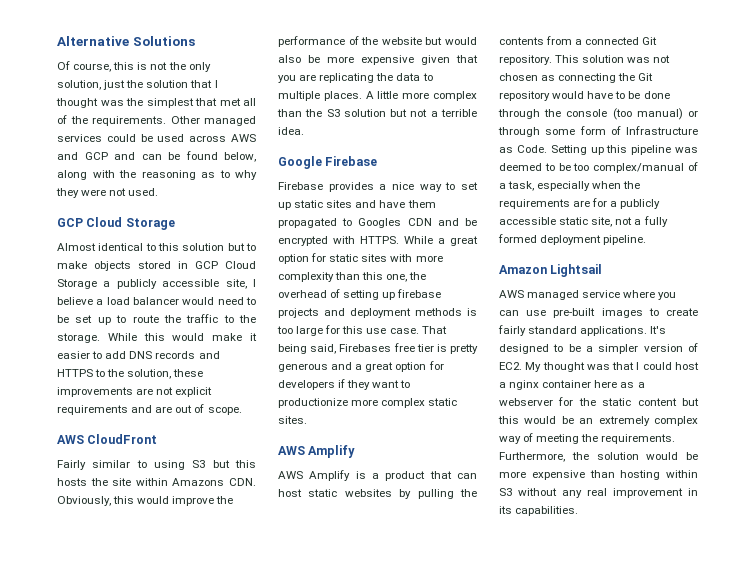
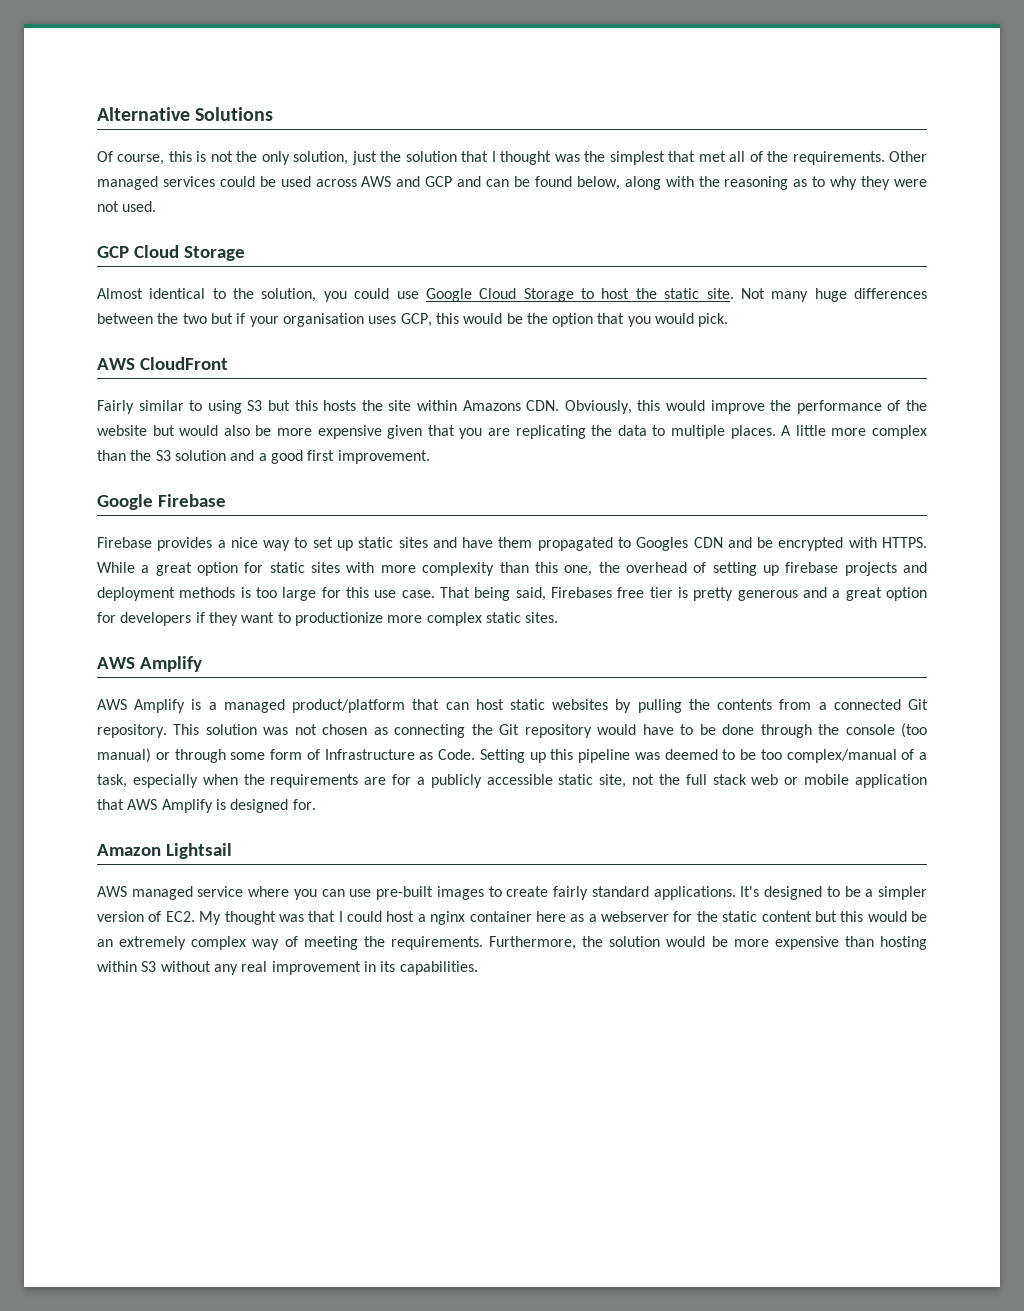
- Almost identical to this solution but to make objects stored in GCP Cloud Storage a publicly accessible site, I believe a load balancer would need to be set up to route the traffic to the storage. While this would make it easier to add DNS records and HTTPS to the solution, these improvements are not explicit requirements and are out of scope.
+ Almost identical to the solution, you could use Google Cloud Storage to host the static site. Not many huge differences between the two but if your organisation uses GCP, this would be the option that you would pick.
- A little more complex than the S3 solution but not a terrible idea.
+ A little more complex than the S3 solution and a good first improvement.
- AWS Amplify is a product that can host static websites by pulling the contents from a connected Git repository.
+ AWS Amplify is a managed product/platform that can host static websites by pulling the contents from a connected Git repository.
- Setting up this pipeline was deemed to be too complex/manual of a task, especially when the requirements are for a publicly accessible static site, not a fully formed deployment pipeline.
+ Setting up this pipeline was deemed to be too complex/manual of a task, especially when the requirements are for a publicly accessible static site, not the full stack web or mobile application that AWS Amplify is designed for.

> [Work item]
State how many lines of the records contain the word "little". Give that number alone.

> [Exercise result]
2